Local elections in the East to go ahead - but voters must bring own pencil

Local elections will go ahead in England in May - but voters will have to bring their own pencil to mark their ballot paper under new coronavirus safety rules.

The Cabinet Office confirmed that "Covid-secure" polls would be held as planned, despite fears that the pandemic would lead to them being postponed again.

Under new rules, voters will have to wear face coverings inside polling stations and will be asked to bring their own pen or pencil to mark their ballot.

And proxy voting rules will be changed so that people who have to self-isolate can request an emergency proxy vote up to 5pm on polling day.

The Cabinet Office said all nine priority cohorts - covering those aged 50 and over - are expected to have received coronavirus vaccines by May, meaning the Government can commit "with confidence" to the polls going ahead.

A bumper set of elections are due to be held across Great Britain on "Super Thursday" - May 6 - including a number of contests postponed from 2020 because of the coronavirus pandemic.

Voters will be choosing a mixture of councillors, local mayors, regional mayors and police commissioners.

The scale of "Super Thursday" means that every voter in Great Britain will be able to take part in at least one type of poll, making it the biggest event of its kind outside a general election.

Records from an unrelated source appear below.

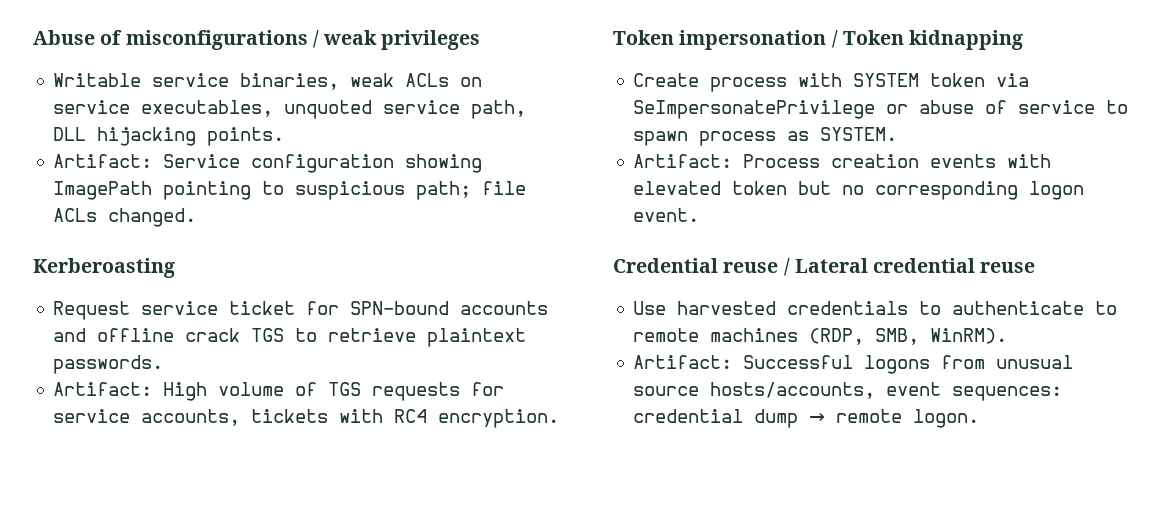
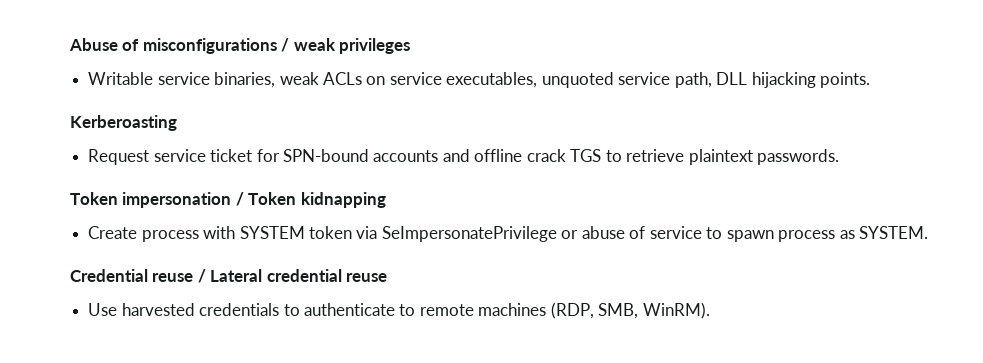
- Artifact: Service configuration showing ImagePath pointing to suspicious path; file ACLs changed.
- Artifact: High volume of TGS requests for service accounts, tickets with RC4 encryption.
- Artifact: Process creation events with elevated token but no corresponding logon event.
- Artifact: Successful logons from unusual source hosts/accounts, event sequences: credential dump → remote logon.

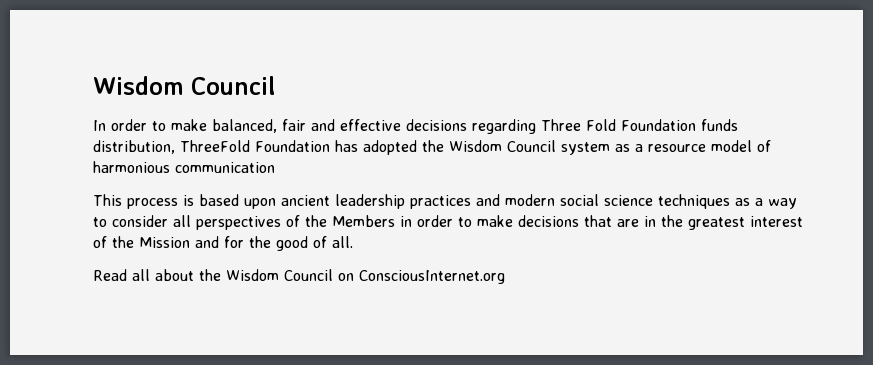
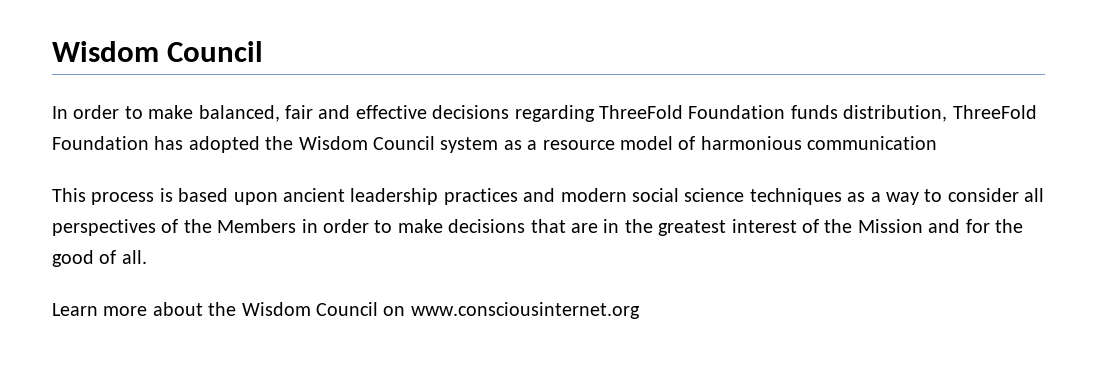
- In order to make balanced, fair and effective decisions regarding Three Fold Foundation funds distribution, ThreeFold Foundation has adopted the Wisdom Council system as a resource model of harmonious communication
+ In order to make balanced, fair and effective decisions regarding ThreeFold Foundation funds distribution, ThreeFold Foundation has adopted the Wisdom Council system as a resource model of harmonious communication
- Read all about the Wisdom Council on ConsciousInternet.org
+ Learn more about the Wisdom Council on www.consciousinternet.org

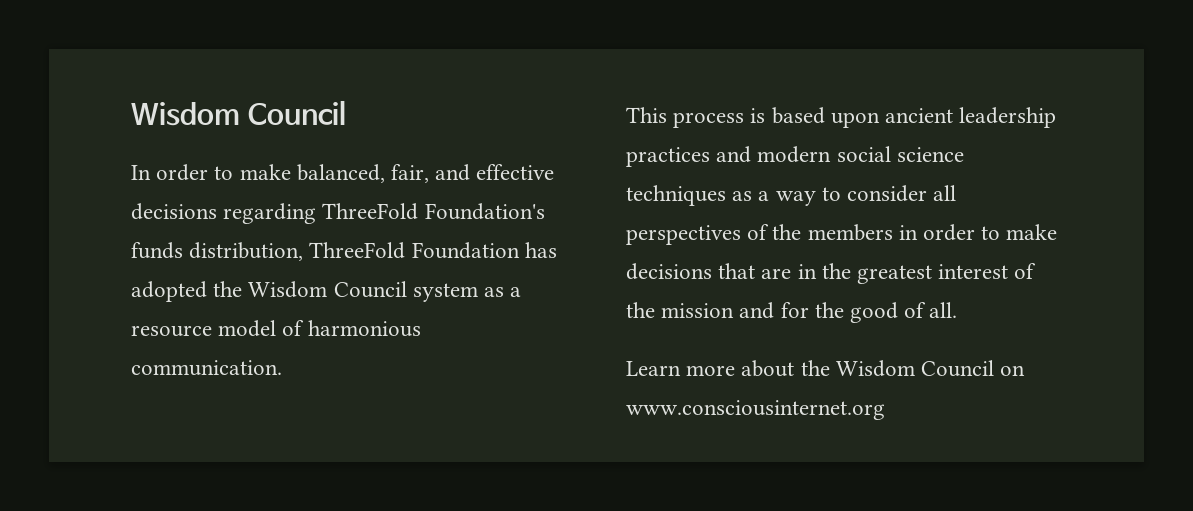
- In order to make balanced, fair and effective decisions regarding ThreeFold Foundation funds distribution, ThreeFold Foundation has adopted the Wisdom Council system as a resource model of harmonious communication
+ In order to make balanced, fair, and effective decisions regarding ThreeFold Foundation's funds distribution, ThreeFold Foundation has adopted the Wisdom Council system as a resource model of harmonious communication.
- This process is based upon ancient leadership practices and modern social science techniques as a way to consider all perspectives of the Members in order to make decisions that are in the greatest interest of the Mission and for the good of all.
+ This process is based upon ancient leadership practices and modern social science techniques as a way to consider all perspectives of the members in order to make decisions that are in the greatest interest of the mission and for the good of all.

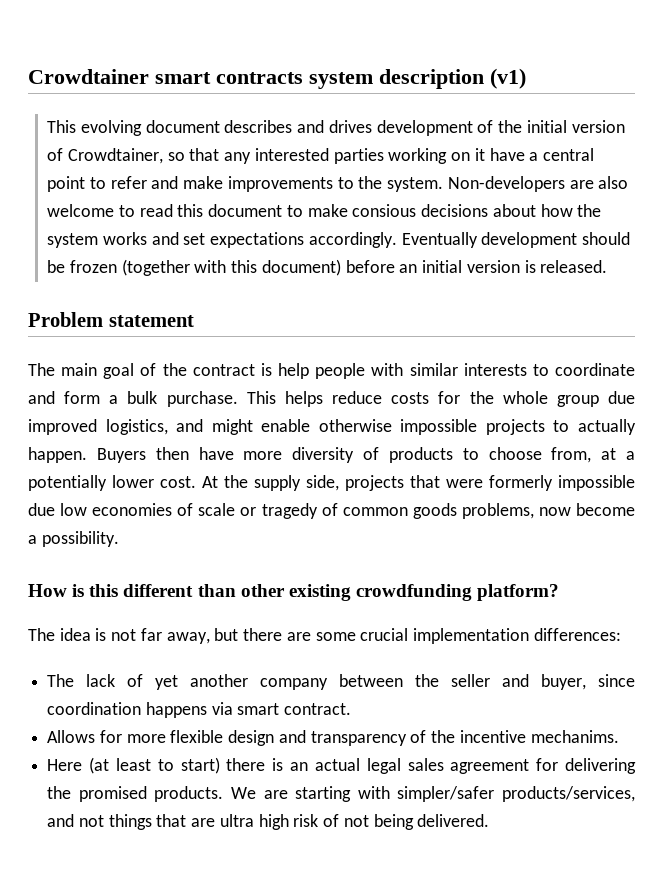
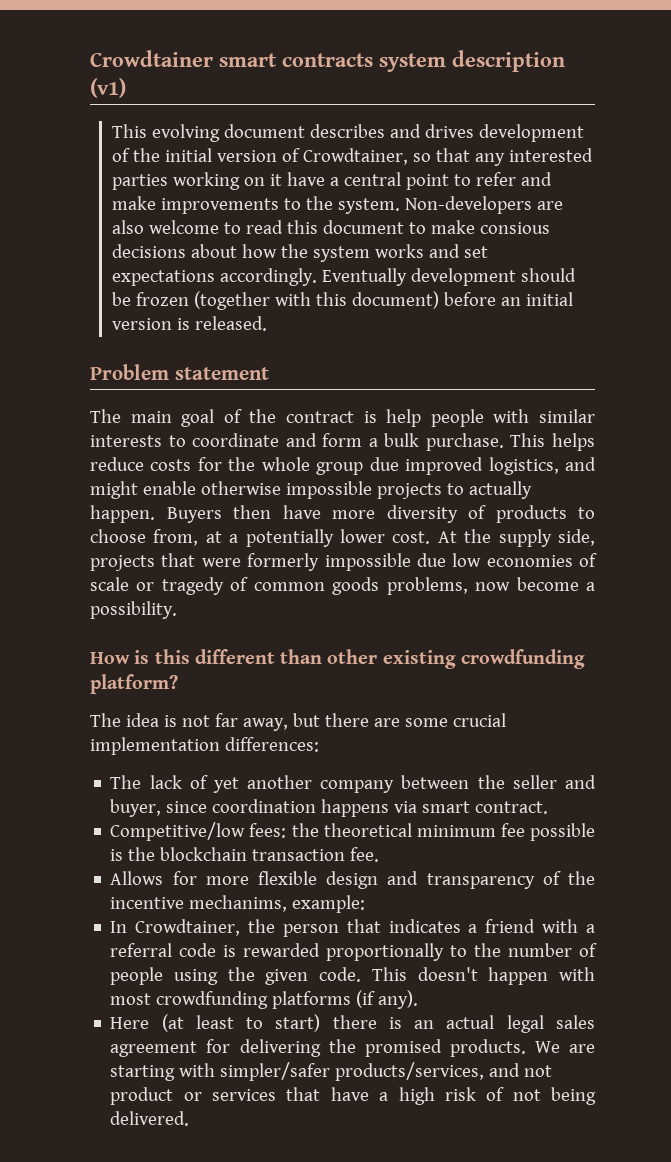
+ Competitive/low fees: the theoretical minimum fee possible is the blockchain transaction fee.
- Allows for more flexible design and transparency of the incentive mechanims.
+ Allows for more flexible design and transparency of the incentive mechanims, example:
+ In Crowdtainer, the person that indicates a friend with a referral code is rewarded proportionally to the number of people using the given code. This doesn't happen with most crowdfunding platforms (if any).
- We are starting with simpler/safer products/services, and not things that are ultra high risk of not being delivered.
+ We are starting with simpler/safer products/services, and not product or services that have a high risk of not being delivered.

It will also be the first big electoral test for Sir Keir Starmer since he became Labour leader in April 2020, and for Prime Minister Boris Johnson since his general election victory in December 2019.

Cabinet Office minister Chloe Smith, the MP for Norwich North, said: "We are publishing a detailed plan to deliver May's elections in a safe and secure way.

"This is backed up by additional funding for councils, and practical changes to electoral laws to help both voters and candidates."

An Electoral Commission spokesman said it was an important democratic principle that elections should proceed as scheduled whenever possible.